The problem:
Please repeat the entries word for word and keep the images out.

Code change snippets
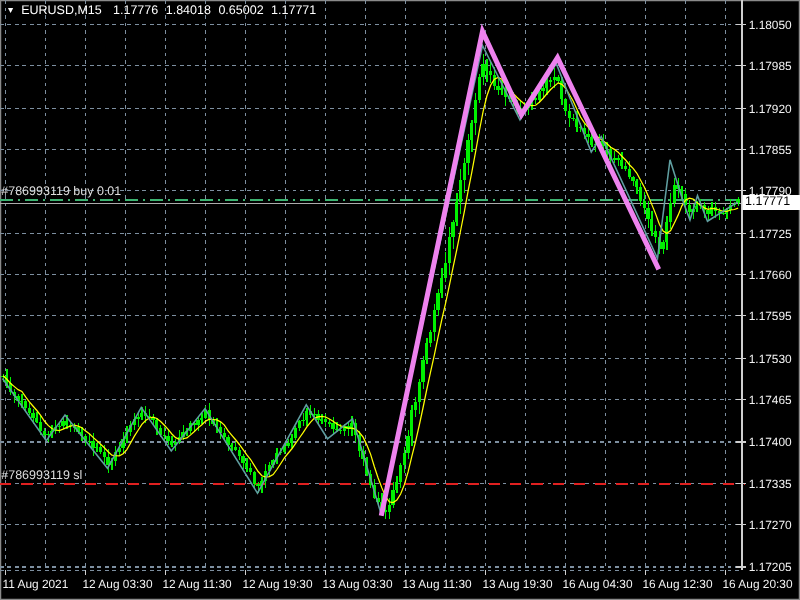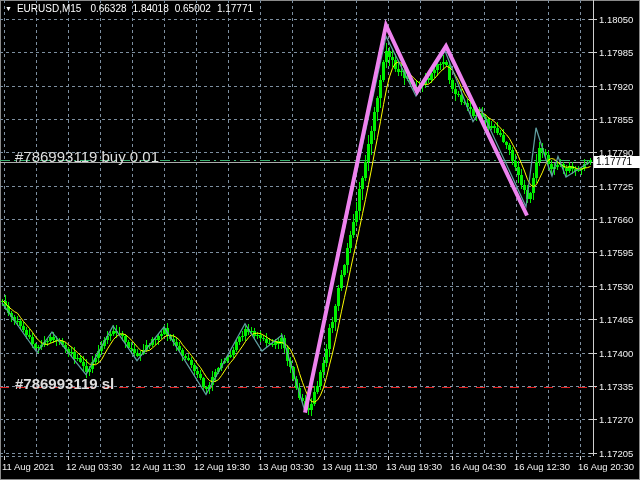--- a/index.html
+++ b/index.html
@@ -3,21 +3,21 @@
 <meta charset="utf-8">
 <style>
   html,body{margin:0;padding:0;background:#222;}
   #win{position:relative;width:640px;height:480px;background:#000;overflow:hidden;
        box-shadow:inset 0 0 0 1px #8a8a8a;font-family:"Liberation Sans",sans-serif;}
   #chart-svg{position:absolute;left:0;top:0;}
   #title{position:absolute;left:5px;top:3px;color:#fff;font-size:10px;white-space:nowrap;}
   #title .arrow{font-size:7px;margin-right:5px;vertical-align:1px;}
   #title .sym{margin-right:9px;}
   #title .v{margin-right:6px;}
-  .order-label{position:absolute;left:15px;color:#dedede;font-size:15px;white-space:nowrap;}
+  .order-label{position:absolute;left:1px;color:#dedede;font-size:10px;white-space:nowrap;}
   #buy-label{top:147px;}
   #sl-label{top:375px;}
   #price-box{position:absolute;left:594px;top:156px;width:45px;height:12px;background:#fff;
              color:#000;font-size:10px;line-height:12px;padding-left:2px;}
   svg text{font-family:"Liberation Sans",sans-serif;font-size:9.5px;fill:#f2f2f2;}
 </style>
 </head>
 <body>
 
 <div id="win">
@@ -509,19 +509,19 @@
         <line x1="452.5" y1="456" x2="452.5" y2="460" stroke="#cfcfcf" stroke-width="1"></line>
         <text x="450" y="470">16 Aug 04:30</text>
         <line x1="516.5" y1="456" x2="516.5" y2="460" stroke="#cfcfcf" stroke-width="1"></line>
         <text x="514" y="470">16 Aug 12:30</text>
         <line x1="580.5" y1="456" x2="580.5" y2="460" stroke="#cfcfcf" stroke-width="1"></line>
         <text x="578" y="470">16 Aug 20:30</text>
       </g>
     </svg>
 
   <div id="title">
-    <span class="arrow">▼</span><span class="sym">EURUSD,M15</span><span class="v">0.66328</span><span class="v">1.84018</span><span class="v">0.65002</span><span class="v">1.17771</span>
+    <span class="arrow">▼</span><span class="sym">EURUSD,M15</span><span class="v">1.17776</span><span class="v">1.84018</span><span class="v">0.65002</span><span class="v">1.17771</span>
   </div>
 
   <div id="buy-label" class="order-label" style="top: 147.599px;">#786993119 buy 0.01</div>
-  <div id="sl-label" class="order-label" style="top: 374.919px; font-weight: bold;">#786993119 sl</div>
+  <div id="sl-label" class="order-label" style="top: 374.919px;">#786993119 sl</div>
   <div id="price-box" style="top: 156.165px;">1.17771</div>
 </div>
 
 </body></html>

Exercise response:
--- a/index.html
+++ b/index.html
@@ -3,21 +3,21 @@
 <meta charset="utf-8">
 <style>
   html,body{margin:0;padding:0;background:#222;}
   #win{position:relative;width:640px;height:480px;background:#000;overflow:hidden;
        box-shadow:inset 0 0 0 1px #8a8a8a;font-family:"Liberation Sans",sans-serif;}
   #chart-svg{position:absolute;left:0;top:0;}
   #title{position:absolute;left:5px;top:3px;color:#fff;font-size:10px;white-space:nowrap;}
   #title .arrow{font-size:7px;margin-right:5px;vertical-align:1px;}
   #title .sym{margin-right:9px;}
   #title .v{margin-right:6px;}
-  .order-label{position:absolute;left:15px;color:#dedede;font-size:15px;white-space:nowrap;}
+  .order-label{position:absolute;left:1px;color:#dedede;font-size:10px;white-space:nowrap;}
   #buy-label{top:147px;}
   #sl-label{top:375px;}
   #price-box{position:absolute;left:594px;top:156px;width:45px;height:12px;background:#fff;
              color:#000;font-size:10px;line-height:12px;padding-left:2px;}
   svg text{font-family:"Liberation Sans",sans-serif;font-size:9.5px;fill:#f2f2f2;}
 </style>
 </head>
 <body>
 
 <div id="win">
@@ -509,19 +509,19 @@
         <line x1="452.5" y1="456" x2="452.5" y2="460" stroke="#cfcfcf" stroke-width="1"></line>
         <text x="450" y="470">16 Aug 04:30</text>
         <line x1="516.5" y1="456" x2="516.5" y2="460" stroke="#cfcfcf" stroke-width="1"></line>
         <text x="514" y="470">16 Aug 12:30</text>
         <line x1="580.5" y1="456" x2="580.5" y2="460" stroke="#cfcfcf" stroke-width="1"></line>
         <text x="578" y="470">16 Aug 20:30</text>
       </g>
     </svg>
 
   <div id="title">
-    <span class="arrow">▼</span><span class="sym">EURUSD,M15</span><span class="v">0.66328</span><span class="v">1.84018</span><span class="v">0.65002</span><span class="v">1.17771</span>
+    <span class="arrow">▼</span><span class="sym">EURUSD,M15</span><span class="v">1.17776</span><span class="v">1.84018</span><span class="v">0.65002</span><span class="v">1.17771</span>
   </div>
 
   <div id="buy-label" class="order-label" style="top: 147.599px;">#786993119 buy 0.01</div>
-  <div id="sl-label" class="order-label" style="top: 374.919px; font-weight: bold;">#786993119 sl</div>
+  <div id="sl-label" class="order-label" style="top: 374.919px;">#786993119 sl</div>
   <div id="price-box" style="top: 156.165px;">1.17771</div>
 </div>
 
 </body></html>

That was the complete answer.